Assume that logging was activated and the following actions were executed through the SAProuter. The SAProuter stands between the physical hosts ldp007 with the IP address 10.21.72.60 and binmain (IP address 10.21.82.77).

  1. Connection is opened between host ldp007 (10.21.72.60) and host binmain (10.21.82.77) with port sapmsBIN, which is closed by the client again.

  2. Administrator calls up local SAProuter to display the list of connections ( saprouter -l).

  3. Connection is established between host ldp007 (10.21.72.60) and the same host ldp007 with port 3298, which is closed by the server again.

  4. Attempt to open connection from host ldp007 (10.21.72.60) to the same host with telnet port 23 is rejected by the SAProuter.

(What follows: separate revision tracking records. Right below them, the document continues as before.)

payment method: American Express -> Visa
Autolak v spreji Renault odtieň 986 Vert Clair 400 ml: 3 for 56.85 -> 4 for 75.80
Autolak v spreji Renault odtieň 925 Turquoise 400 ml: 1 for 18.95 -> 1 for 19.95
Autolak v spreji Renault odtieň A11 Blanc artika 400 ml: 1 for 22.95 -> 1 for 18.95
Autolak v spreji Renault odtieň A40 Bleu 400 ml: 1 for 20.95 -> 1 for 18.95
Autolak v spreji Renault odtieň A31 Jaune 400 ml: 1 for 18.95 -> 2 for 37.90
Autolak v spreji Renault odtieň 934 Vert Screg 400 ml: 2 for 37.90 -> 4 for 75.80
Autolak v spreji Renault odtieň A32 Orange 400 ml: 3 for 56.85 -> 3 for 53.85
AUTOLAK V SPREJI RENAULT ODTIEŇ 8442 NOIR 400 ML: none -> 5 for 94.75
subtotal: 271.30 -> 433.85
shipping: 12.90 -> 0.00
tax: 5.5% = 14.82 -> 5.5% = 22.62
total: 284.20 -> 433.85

The route permission table in this example allows connections from any host to host 10.21.82.77 with port sapmsBIN, as well as to host 10.21.72.60 with port 3298:

P * 10.21.82.77 sapmsBIN

P * 10.21.72.60 3298

After these actions have been executed, the log file would look like:

(1) Wed Dec 7 13:13:59 2005 INIT LOGFILE

(2) Wed Dec 7 13:13:59 2005 READ ROUTTAB ./saprouttab o.k.

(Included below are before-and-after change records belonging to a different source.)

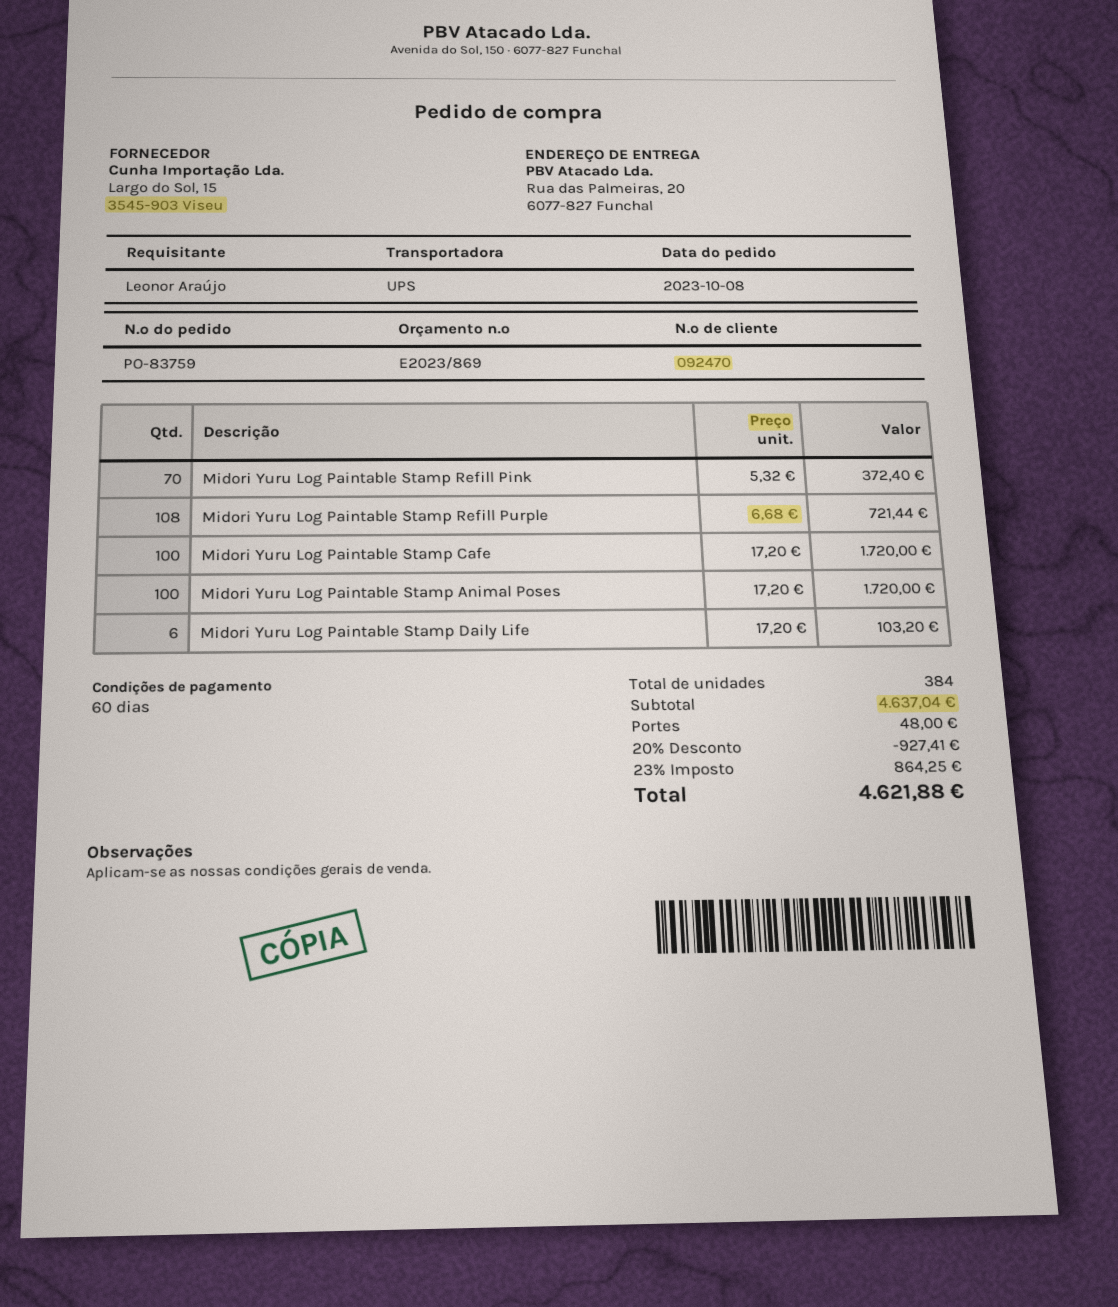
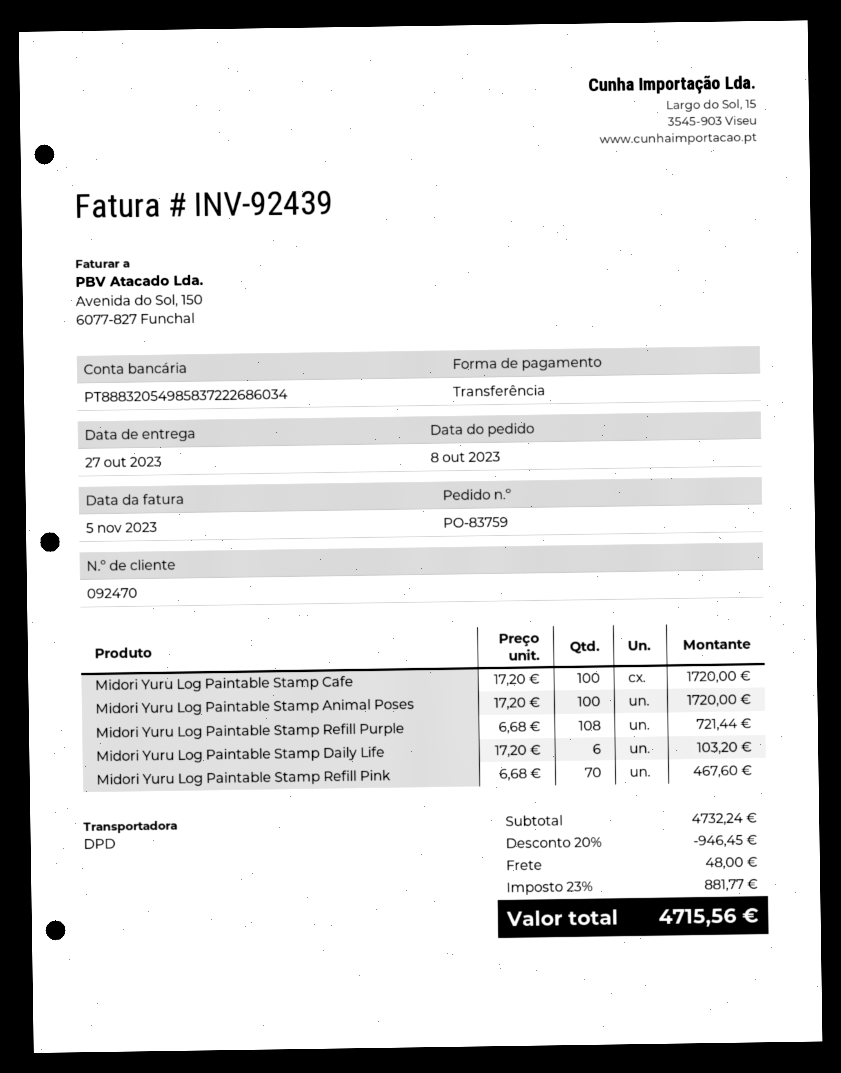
shipping method: UPS -> DPD
Midori Yuru Log Paintable Stamp Refill Pink: 70 x 5.32 = 372.40 -> 70 x 6.68 = 467.60
subtotal: 4637.04 -> 4732.24
discount: 20% = 927.41 -> 20% = 946.45
tax: 23% = 864.25 -> 23% = 881.77
total: 4621.88 -> 4715.56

(3) Wed Dec 7 13:14:05 2005 CONNECT FROM C1/- host 10.21.72.60/1245 (ldp007.wdf.sap.corp)

(4) Wed Dec 7 13:14:05 2005 CONNECT TO S1/2 host 10.21.82.77/sapmsBIN (binmain)

(5) Wed Dec 7 13:14:05 2005 DISCONNECT C1/2 host 10.21.72.60/1245 (ldp007.wdf.sap.corp)

(6) Wed Dec 7 13:14:13 2005 CONNECT FROM C2/- host 127.0.0.1/44997 (local host)

(7) Wed Dec 7 13:14:13 2005 SEND INFO TO C2/-

(8) Wed Dec 7 13:14:13 2005 DISCONNECT C2/- host 127.0.0.1/44997 (localhost)

(9) Wed Dec 7 13:14:23 2005 CONNECT FROM C2/- host 10.21.72.60/1276 (ldp007.wdf.sap.corp)

(10) Wed Dec 7 13:14:23 2005 CONNECT TO S2/1 host 10.21.72.60/3298 (ldp007)

(11) Wed Dec 7 13:14:24 2005 DISCONNECT S2/1 host 10.21.72.60/3298 (ldp007)

(12) Wed Dec 7 13:14:31 2005 CONNECT FROM C2/- host 10.21.72.60/1352 (ldp007.wdf.sap.corp)

(13) Wed Dec 7 13:14:31 2005 PERM DENIED C2/- host 10.21.72.60 (ldp007.wdf.sap.corp) to ldp007/23

(14) Wed Dec 7 13:14:31 2005 DISCONNECT C2/- host 10.21.72.60/1352 (ldp007.wdf.sap.corp)

Note The line numbers are not displayed, but are added here to help with the description.

The lines mean the following:

Line(s)

Meaning

(1), (2)

The first two lines are always at the start of the log file. The first line marks the start, the second means that the route permission table has been read in successfully.

(3), (4)

The client (host 10.21.72.60, port 1245) connects to the SAProuter and through this host it can connect to host 10.21.82.77, port sapmsBIN, since this connection is permitted according to the route permission table.

(5)

The connection between host 10.21.72.60, port 1245 and host 110.21.82.77, port sapmsBIN is closed by the client.

(6)

On the local host (IP address 127.0.0.1, port 44997) the connection list display is called up (saprouter -l). The connection is opened with the SAProuter.

(7)

The SAProuter sends the client the requested connection information.

(8)

The connection is closed again. As it is not a client/server connection via the SAProuter, the connection is closed by the SAProuter.

(9), (10)

Client host 10.21.72.60, port 1276 wants to connect to server 10.21.72.60, port 3298 via the SAProuter, which is permitted according to the route permission table. The SAProuter opens the connection.

(11)

The connection is closed again (from the server).

(12), (13)

Client host 10.21.72.60, port 1352 wants to connect to server 10.21.72.60, port 23 (telnet) via the SAProuter, which is not permitted according to the route permission table. The SAProuter returns message, "permission denied".

(14)

The connection is closed by the SAProuter. (With unpermitted connections and in error situations the SAProuter closes the connections.)